Kagame issued a stark warning late Wednesday night, accusing President Cyril Ramaphosa and his government of distorting facts about the ongoing conflict in eastern DRC.
In his official account on X, Kagame stated that he had held two conversations with Ramaphosa this week regarding the situation in eastern DRC, including one earlier on Wednesday.
“What has been said about these conversations in the media by South African officials and President Ramaphosa himself contains a lot of distortion, deliberate attacks and even lies,” Kagame said in response to a statement issued by Ramaphosa on Wednesday.

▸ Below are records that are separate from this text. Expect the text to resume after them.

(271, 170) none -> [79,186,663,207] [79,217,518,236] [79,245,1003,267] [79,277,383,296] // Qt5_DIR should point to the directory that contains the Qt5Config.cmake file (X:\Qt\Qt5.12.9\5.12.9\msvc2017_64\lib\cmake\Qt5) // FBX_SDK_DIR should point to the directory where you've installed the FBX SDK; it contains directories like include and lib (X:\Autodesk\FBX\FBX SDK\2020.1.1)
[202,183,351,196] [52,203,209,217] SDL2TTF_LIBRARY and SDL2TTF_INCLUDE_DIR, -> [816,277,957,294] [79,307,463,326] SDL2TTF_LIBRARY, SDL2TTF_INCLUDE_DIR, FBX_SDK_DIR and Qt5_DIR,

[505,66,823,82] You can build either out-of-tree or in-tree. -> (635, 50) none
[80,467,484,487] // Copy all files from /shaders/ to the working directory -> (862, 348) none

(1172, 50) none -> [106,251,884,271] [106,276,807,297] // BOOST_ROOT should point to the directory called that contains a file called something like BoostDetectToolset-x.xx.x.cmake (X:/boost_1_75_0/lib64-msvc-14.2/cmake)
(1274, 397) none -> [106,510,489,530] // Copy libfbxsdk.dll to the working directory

Ramaphosa and other South African officials have blamed the escalating violence in eastern DRC on the M23 rebel group and the Rwandan Defence Force.

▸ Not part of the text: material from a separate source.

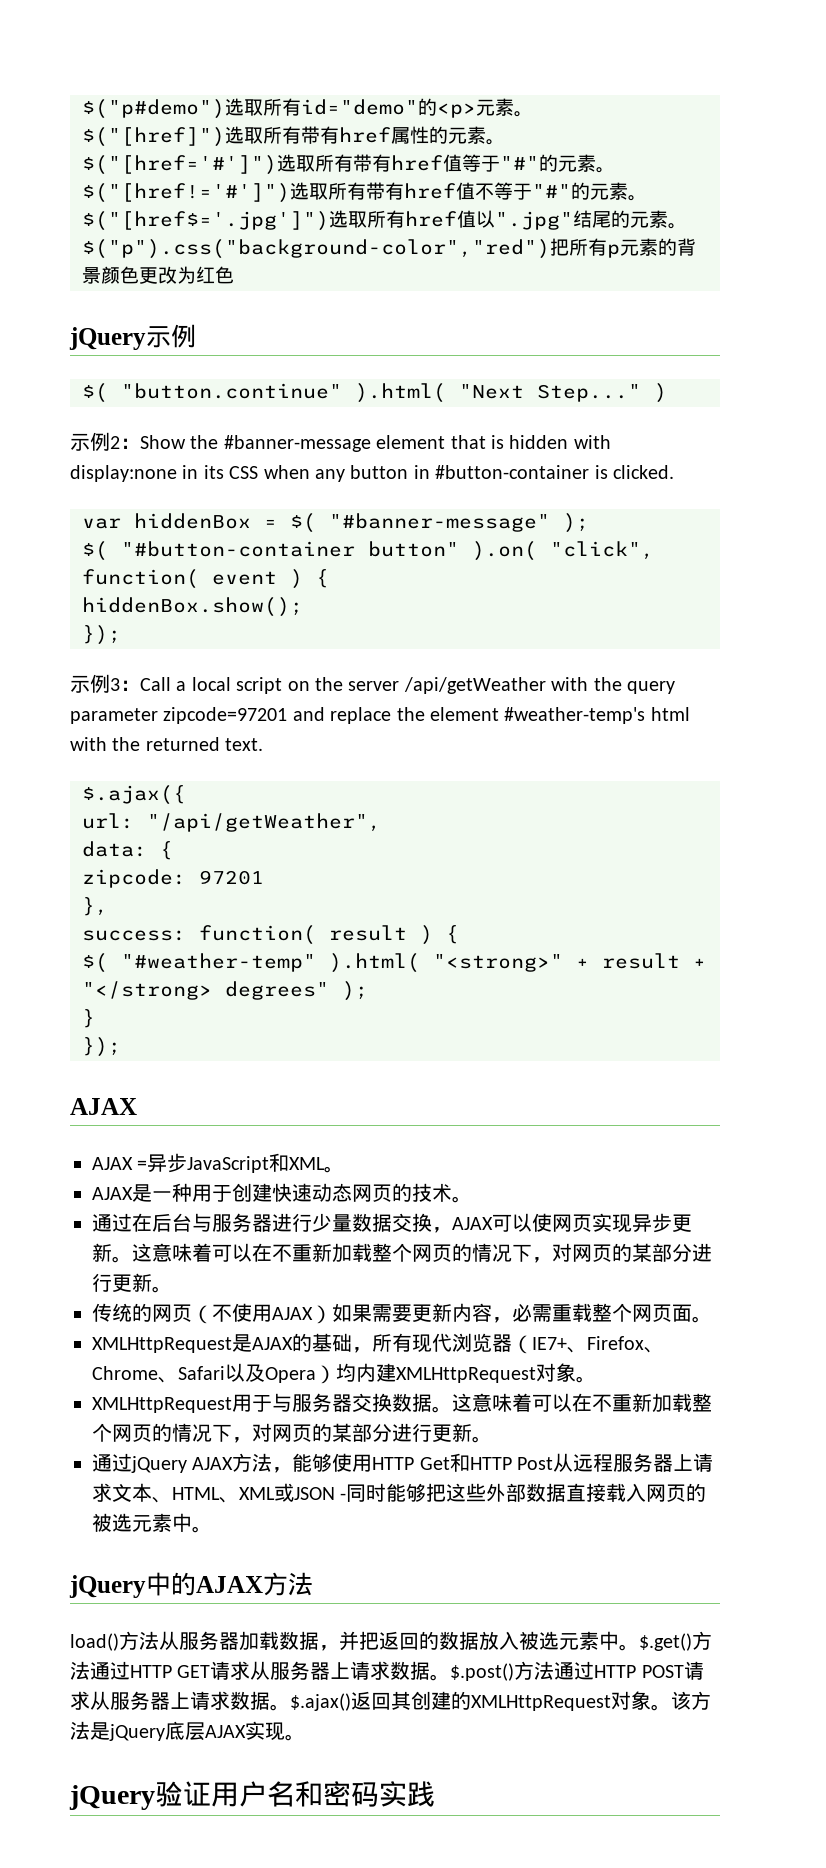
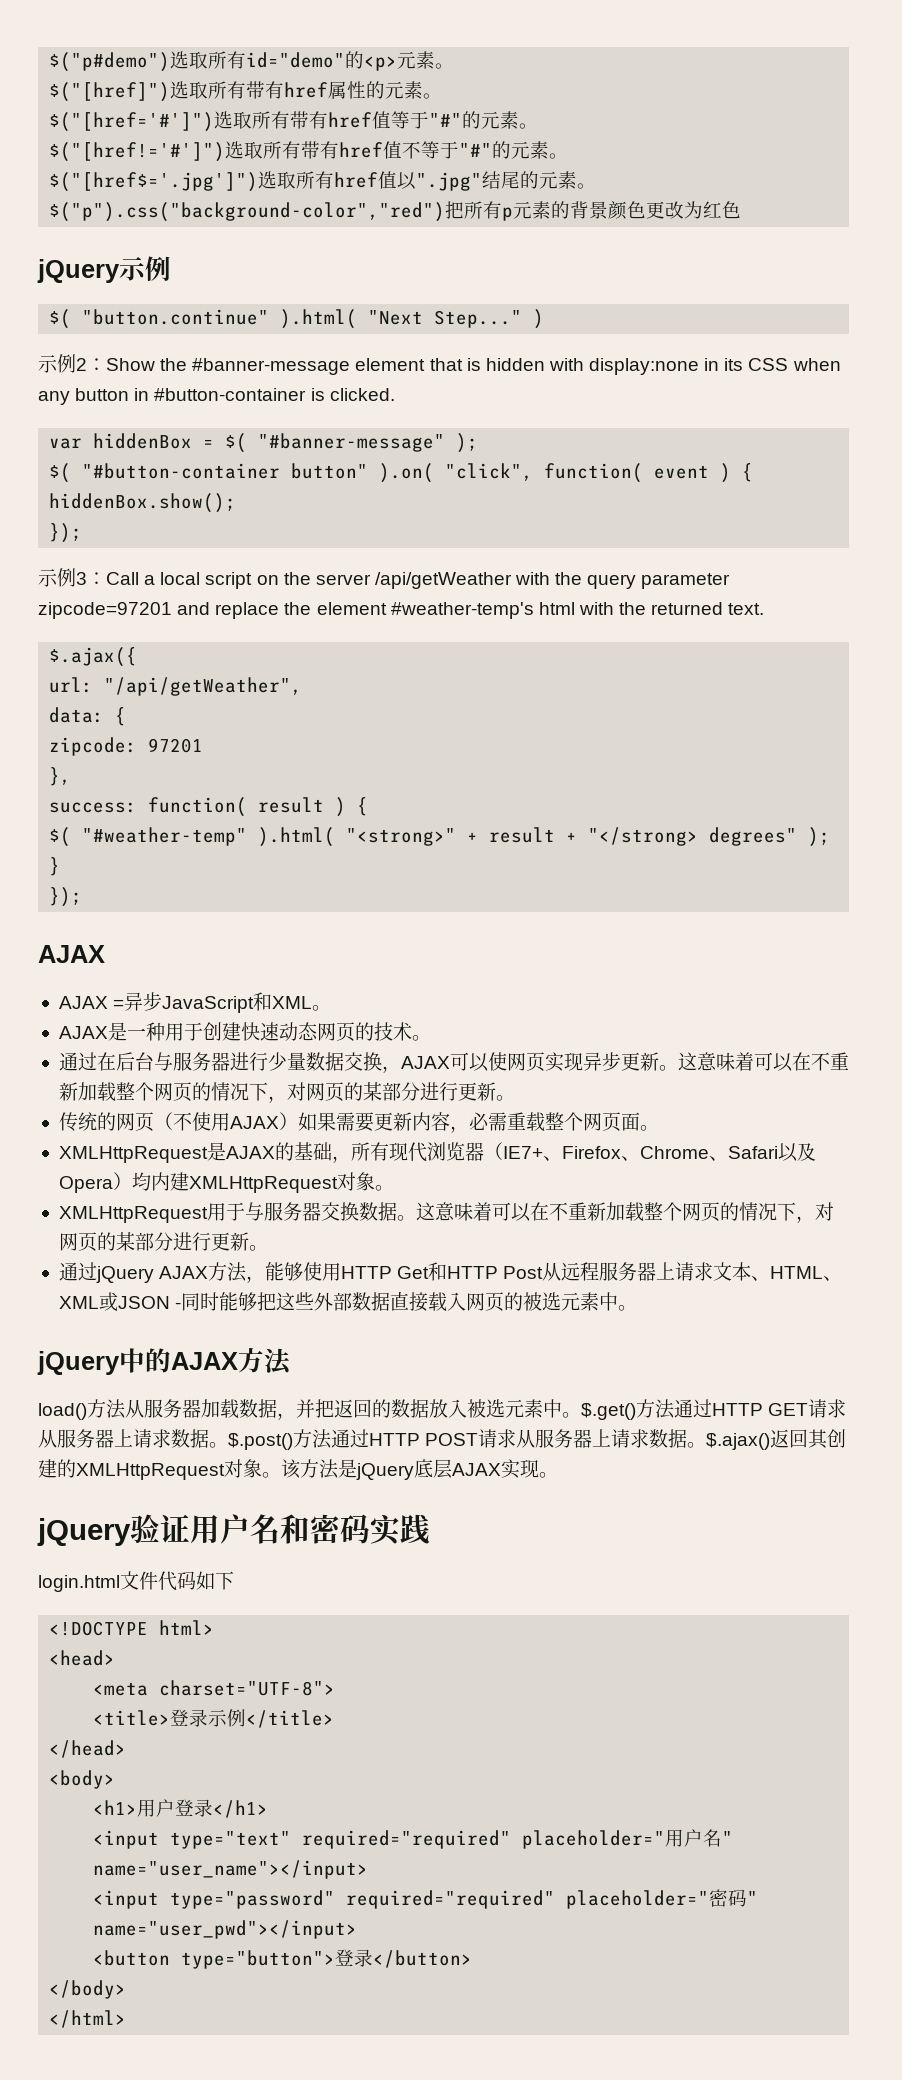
(435, 1794) none -> [38,1571,234,1592] [49,1620,215,1636] [49,1650,116,1666] [93,1680,336,1696] [93,1709,335,1728] [49,1740,127,1758] [49,1770,116,1789] [93,1799,269,1818] [93,1829,734,1849] [93,1860,369,1879] [93,1889,759,1909] [93,1920,358,1939] [93,1949,473,1969] [49,1980,127,1999] [49,2010,127,2028] // login.html文件代码如下 // <!DOCTYPE html> // <head> // <meta charset="UTF-8"> // <title>登录示例</title> // </head> // <body> // <h1>用户登录</h1> // <input type="text" required="required" placeholder="用户名" name="user_name"></input> // <input type="password" required="required" placeholder="密码" name="user_pwd"></input> // <button type="button">登录</button> // </body> // </html>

Ramaphosa had stated that the fighting was the result of “an escalation by the rebel group M23 and Rwanda Defence Force militia engaging the Armed Forces of the DRC and attacking peacekeepers from the SADC Mission.”
Ramaphosa’s statement followed the death of 13 South African soldiers deployed as part of the Southern African Development Community Mission in the Democratic Republic of Congo (SAMIDRC).
Kagame dismissed Ramaphosa’s claims, insisting that SAMIDRC is not a peacekeeping mission but a “belligerent force” supporting the Congolese government.
“If South Africa wants to contribute to peaceful solutions, that is well and good, but South Africa is in no position to take on the role of a peacemaker or mediator.
And if South Africa prefers confrontation, Rwanda will deal with the matter in that context any day,” Kagame warned.
He accused SAMIDRC of working alongside the Forces Démocratiques de Libération du Rwanda (FDLR), a militia with historical ties to perpetrators of the 1994 Rwandan genocide.
Kagame claimed that the FDLR targets Rwanda “while also threatening to take the war to Rwanda itself.”
Addressing the notion that he had been cautioned by Ramaphosa, Kagame said, “President Ramaphosa has never given a ‘warning’ of any kind, unless it was delivered in his local language which I do not understand.”
He claimed instead that Ramaphosa had requested logistical assistance to ensure that South African troops had electricity, food and water, which Rwanda would help facilitate.
Kagame also stated that Ramaphosa had personally acknowledged that M23 was not responsible for the deaths of South African soldiers, but rather the Armed Forces of the DRC.